Collection entries
----------

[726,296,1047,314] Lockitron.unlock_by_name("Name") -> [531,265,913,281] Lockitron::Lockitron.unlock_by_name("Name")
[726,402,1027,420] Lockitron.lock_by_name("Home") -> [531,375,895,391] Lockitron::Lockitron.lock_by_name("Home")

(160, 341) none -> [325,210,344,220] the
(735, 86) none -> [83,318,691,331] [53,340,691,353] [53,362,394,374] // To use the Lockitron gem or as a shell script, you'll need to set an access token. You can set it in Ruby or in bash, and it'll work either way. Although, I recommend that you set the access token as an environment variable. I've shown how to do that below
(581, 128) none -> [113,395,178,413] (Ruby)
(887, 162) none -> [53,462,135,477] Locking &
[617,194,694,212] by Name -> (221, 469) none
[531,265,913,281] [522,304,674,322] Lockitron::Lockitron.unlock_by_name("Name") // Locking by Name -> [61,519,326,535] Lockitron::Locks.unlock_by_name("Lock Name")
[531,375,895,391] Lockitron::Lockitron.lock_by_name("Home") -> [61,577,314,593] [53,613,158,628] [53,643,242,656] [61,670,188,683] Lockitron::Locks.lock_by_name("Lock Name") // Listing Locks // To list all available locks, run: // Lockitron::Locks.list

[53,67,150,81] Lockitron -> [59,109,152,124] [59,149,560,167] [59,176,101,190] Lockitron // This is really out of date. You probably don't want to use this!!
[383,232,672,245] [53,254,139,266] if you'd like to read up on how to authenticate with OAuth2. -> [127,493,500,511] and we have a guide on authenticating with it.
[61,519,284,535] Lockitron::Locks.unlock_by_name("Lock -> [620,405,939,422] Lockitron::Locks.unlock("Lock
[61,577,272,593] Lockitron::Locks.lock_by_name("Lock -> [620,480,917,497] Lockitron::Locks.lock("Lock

----------

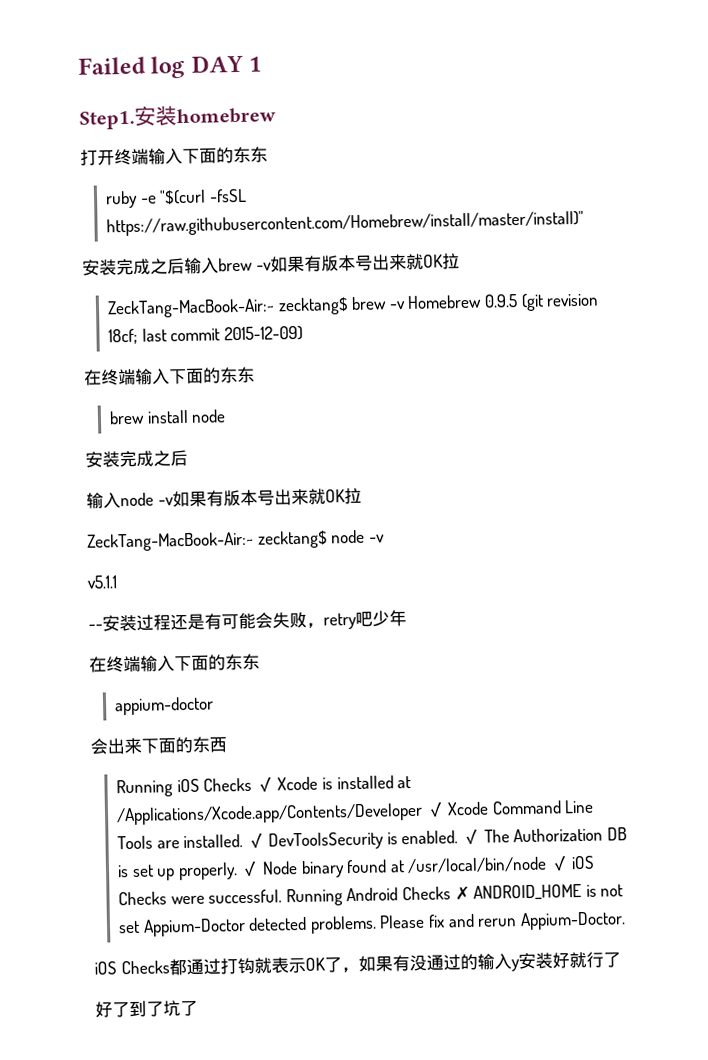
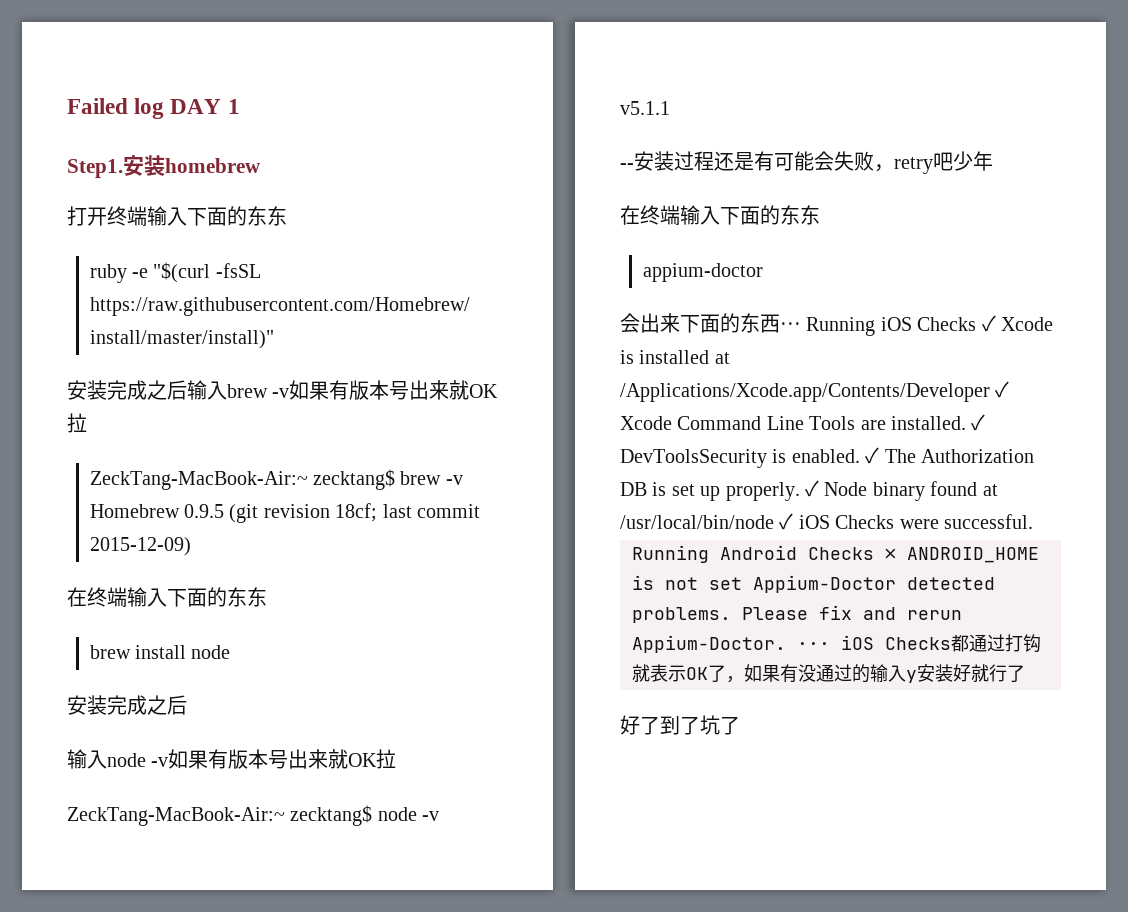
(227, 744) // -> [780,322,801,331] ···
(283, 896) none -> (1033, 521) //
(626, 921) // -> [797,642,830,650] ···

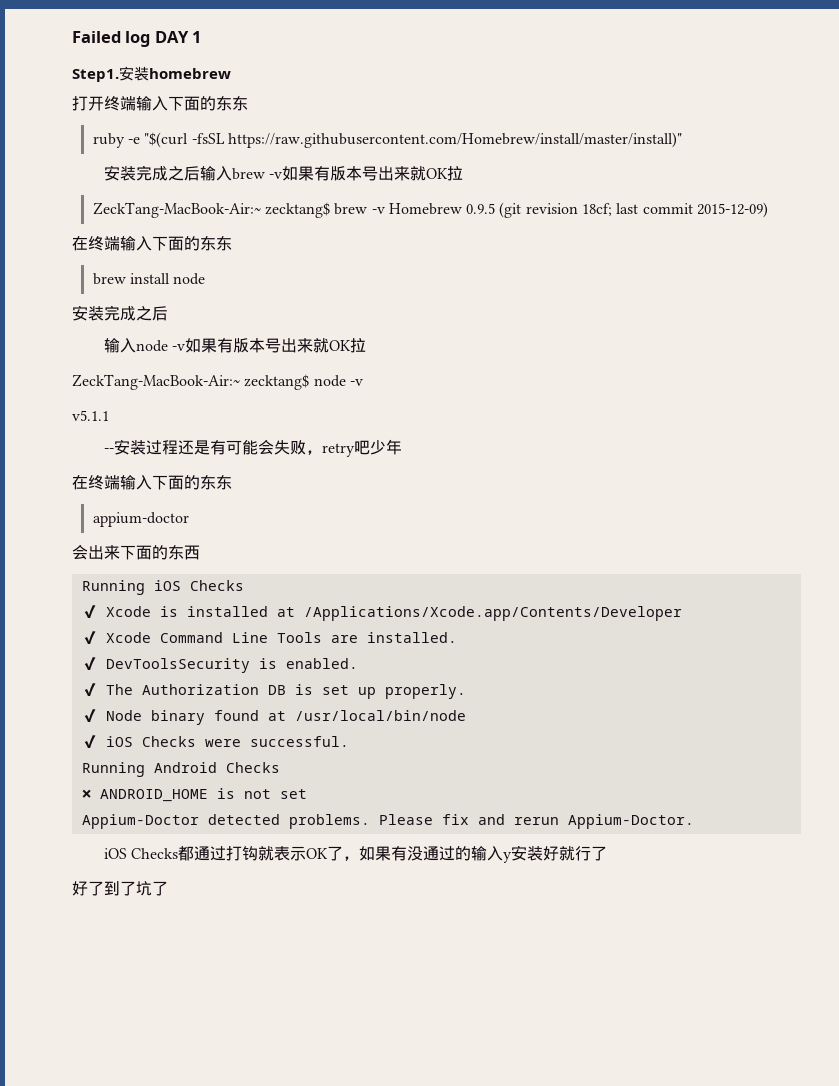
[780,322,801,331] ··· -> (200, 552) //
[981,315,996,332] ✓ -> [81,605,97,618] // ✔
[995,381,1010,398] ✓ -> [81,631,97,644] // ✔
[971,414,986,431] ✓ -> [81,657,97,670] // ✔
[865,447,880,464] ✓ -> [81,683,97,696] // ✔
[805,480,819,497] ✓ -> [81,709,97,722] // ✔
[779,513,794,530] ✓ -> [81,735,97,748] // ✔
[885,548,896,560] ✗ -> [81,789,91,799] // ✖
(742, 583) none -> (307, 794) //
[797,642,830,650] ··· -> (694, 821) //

----------

TASK DESCRIPTION: All lines above from the one containing "(227, 744) // -> [780,322,801,331] ···" up to and including the one containing "[797,642,830,650] ··· -> (694, 821) //" are to be set down exactly, and nothing else. Leave images out.

COMPLETED EXERCISE:
(227, 744) // -> [780,322,801,331] ···
(283, 896) none -> (1033, 521) //
(626, 921) // -> [797,642,830,650] ···

[780,322,801,331] ··· -> (200, 552) //
[981,315,996,332] ✓ -> [81,605,97,618] // ✔
[995,381,1010,398] ✓ -> [81,631,97,644] // ✔
[971,414,986,431] ✓ -> [81,657,97,670] // ✔
[865,447,880,464] ✓ -> [81,683,97,696] // ✔
[805,480,819,497] ✓ -> [81,709,97,722] // ✔
[779,513,794,530] ✓ -> [81,735,97,748] // ✔
[885,548,896,560] ✗ -> [81,789,91,799] // ✖
(742, 583) none -> (307, 794) //
[797,642,830,650] ··· -> (694, 821) //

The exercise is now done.